Human Resource Development Strategies of the Social Affairs Office in Handling Abandoned Children in Minahasa Regency
Keywords:
abandoned children, CIPP, educational management, human resource development, POAC, social servicesAbstract
Abandoned children represent a persistent social problem with long-term implications for educational attainment, psychosocial wellbeing, and the quality of future human resources. This article reformulates a doctoral dissertation into a journal-style paper and examines how the Social Affairs Office of Minahasa Regency designs, implements, and evaluates human resource development strategies for abandoned children from an educational management perspective. The study employed a qualitative descriptive design. Data were generated through in-depth interviews, field observations, and document analysis, then analyzed using the interactive model of Miles and Huberman through data reduction, data display, and conclusion drawing.

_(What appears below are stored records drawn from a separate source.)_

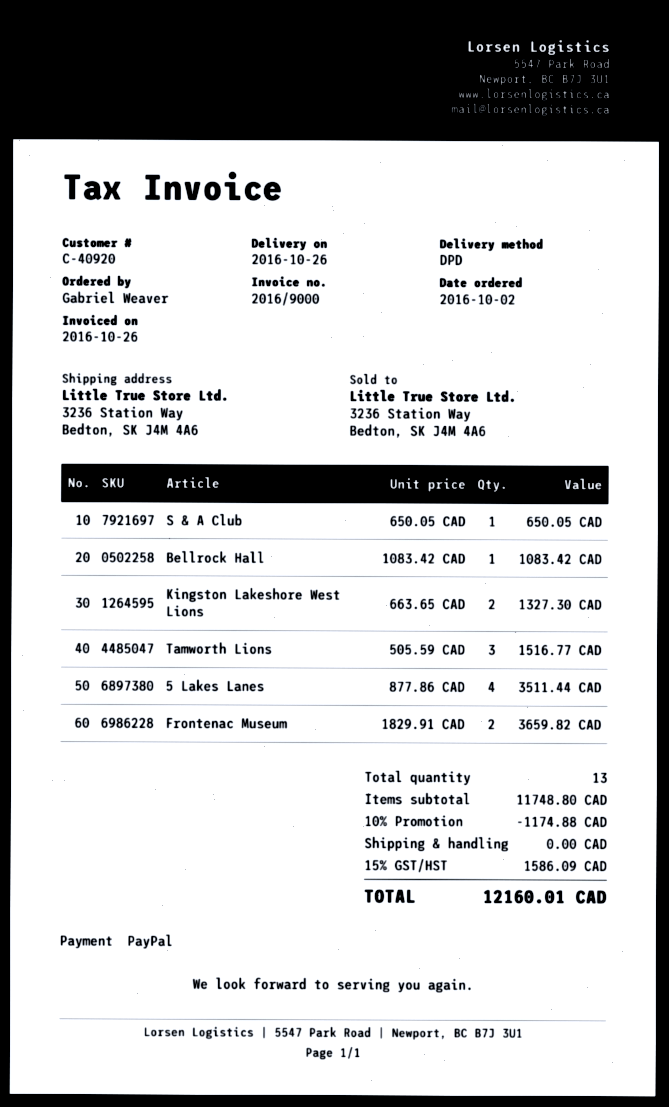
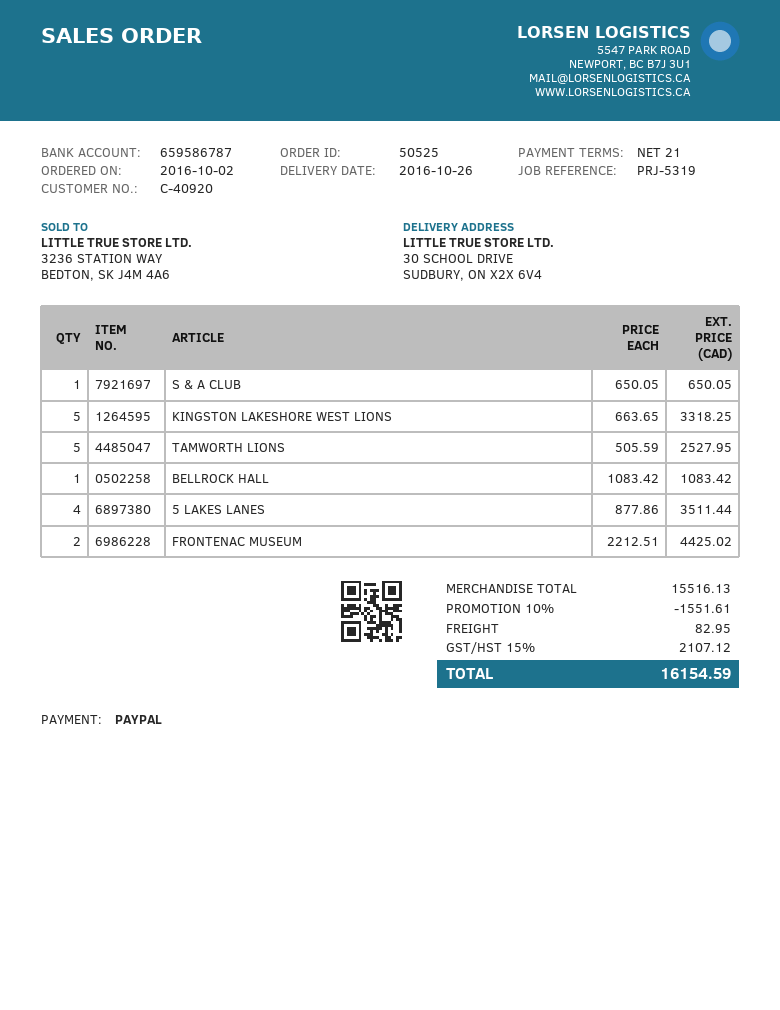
ship to: 3236 Station Way, Bedton, SK J4M 4A6 -> 30 SCHOOL DRIVE, SUDBURY, ON X2X 6V4
Kingston Lakeshore West Lions: 2 x 663.65 = 1327.30 -> 5 x 663.65 = 3318.25
Tamworth Lions: 3 x 505.59 = 1516.77 -> 5 x 505.59 = 2527.95
Frontenac Museum: 2 x 1829.91 = 3659.82 -> 2 x 2212.51 = 4425.02
subtotal: 11748.80 -> 15516.13
discount: 10% = 1174.88 -> 10% = 1551.61
shipping: 0.00 -> 82.95
tax: 15% = 1586.09 -> 15% = 2107.12
total: 12160.01 -> 16154.59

The findings indicate that the strategy has been organized through planning, organizing, actuating, and controlling (POAC), supported by legal mandates and cross-sector coordination with police, women and child protection agencies, local communities, and child welfare institutions. In practice, however, the strategy shows uneven effectiveness. It is relatively strong in basic-needs fulfillment, emergency response, administrative verification, and short-course skills training, but remains weaker in formal education reintegration, sustained psychosocial recovery, family reunification quality, and long-term social integration. Key enabling factors include regulatory support, institutional collaboration, and the existence of non-formal training initiatives, while key barriers include inadequate budget allocation, insufficient qualified social workers, limited facilities, weak outcome-based evaluation, low public participation, and low motivation among many children to re-enter school. The article argues that abandoned children's development should not be treated merely as a welfare intervention but as a long-horizon educational management process. Based on the findings, a strengthened educational management strategy is proposed, integrating measurable educational indicators, competency development for social workers, stronger community participation, digitalized case management, and continuous CIPP-based evaluation. Such a strategy is necessary to transform short-term rescue efforts into sustainable human resource development outcomes.